The baroque fortress reconstruction, supervised by leading military engineers N. Peroni, L. Rochet and P. Rochepin, as well as by the Brno builder M. Grimm, is now particularly obvious from the largely preserved internal fortification system: ramparts with bastions and ravelins, brick moats with in-built casemates from 1742 and single-storey barracks buildings and other constructions, added to the external wall of the medieval castle throughout its perimeter around the mid-18th century. Another part of the fortification system was a well in the western section of the courtyard, deepened from the original 40 m to 114 m in 1714-1717, together with an adjoining cistern.
The majority of the present buildings – the southern, western and northern wings, as well as the central tract dividing the former large courtyard into two sections – only came into existence with the extensive conversion of the fortress into a prison in the 1830’s. Unfortunately, this radical reconstruction wiped out practically all that remained of the original medieval castle and its later building projects, with the exception of the eastern wing. Špilberk thus acquired its present appearance, which even the relatively extensive reconstruction executed by the German army was not able to alter. Apart from minor additions and complements, they basically unified the castle in a certain architectural manner, and only demonstrated their identity clearly in the interiors (staircase) and historicist details. It was the latest reconstruction in 1995-2000, particularly involving the eastern wing, that substantially interfered with the appearance of Špilberk, so well-known from large numbers of engravings, paintings and old photographs.

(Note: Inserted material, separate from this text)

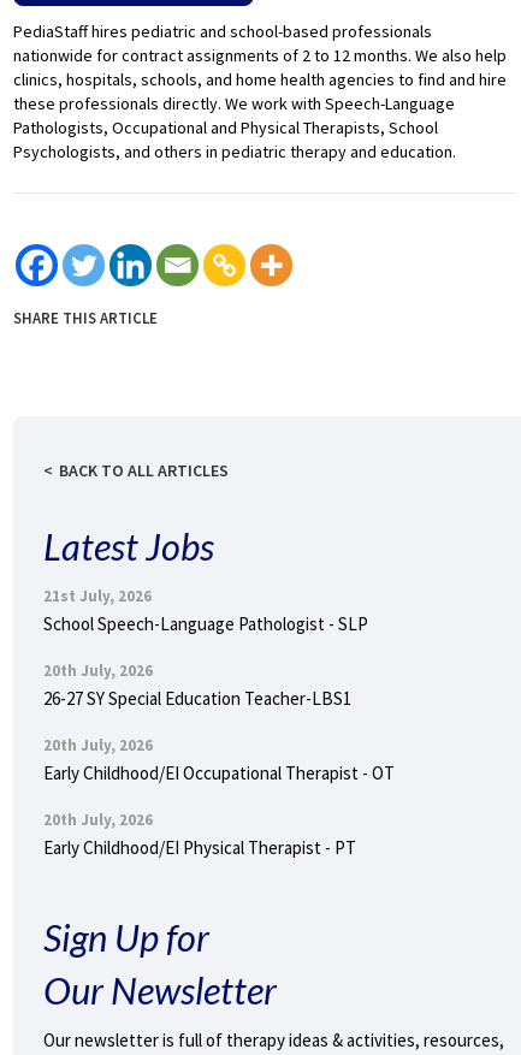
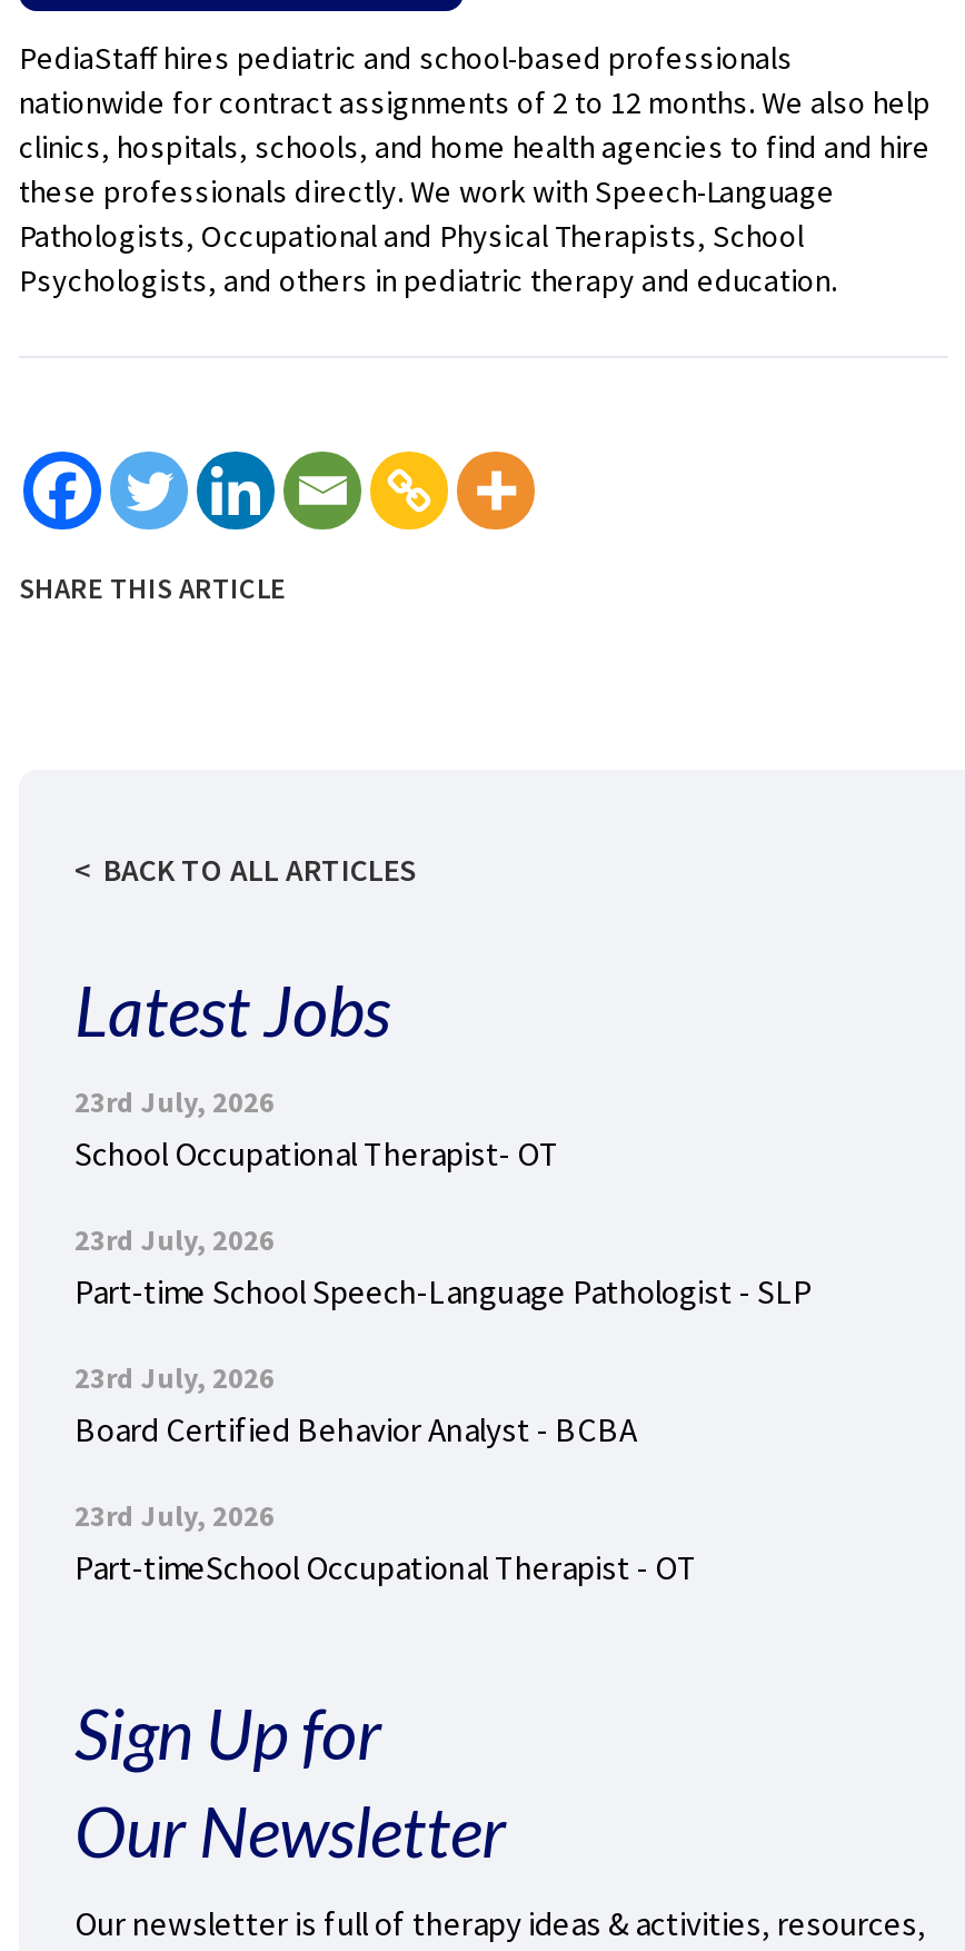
[43,586,368,635] 21st July, 2026 | School Speech-Language Pathologist - SLP -> [74,1083,559,1175] 23rd July, 2026 | School Occupational Therapist- OT
[43,660,351,710] 20th July, 2026 | 26-27 SY Special Education Teacher-LBS1 -> [74,1221,813,1313] 23rd July, 2026 | Part-time School Speech-Language Pathologist - SLP
[43,735,395,784] 20th July, 2026 | Early Childhood/EI Occupational Therapist - OT -> [74,1359,637,1450] 23rd July, 2026 | Board Certified Behavior Analyst - BCBA
[43,810,356,859] 20th July, 2026 | Early Childhood/EI Physical Therapist - PT -> [74,1497,697,1588] 23rd July, 2026 | Part-timeSchool Occupational Therapist - OT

At the turn of the second and third millennium, a crucial part of the reconstruction of the castle itself is being brought to a close. In parallel, the Brno City Museum is celebrating 40 years of its location in Špilberk; with new permanent exhibitions as well as occasional displays, it is making the historical and cultural heritage of the city, preserved in the museum collections, accessible to the public. In the summer season, the castle courtyards and other premises come alive with various cultural events, concerts, theatre performances and historical shows, as well as sports competitions. Over 100,000 people visit the museum exhibitions annually, including the casemates. Furthermore, the lookout gallery of the corner tower provides a unique view of Brno and its surroundings. The most important historical monument in the city thus becomes a lively cultural centre, attracting thousands of tourists.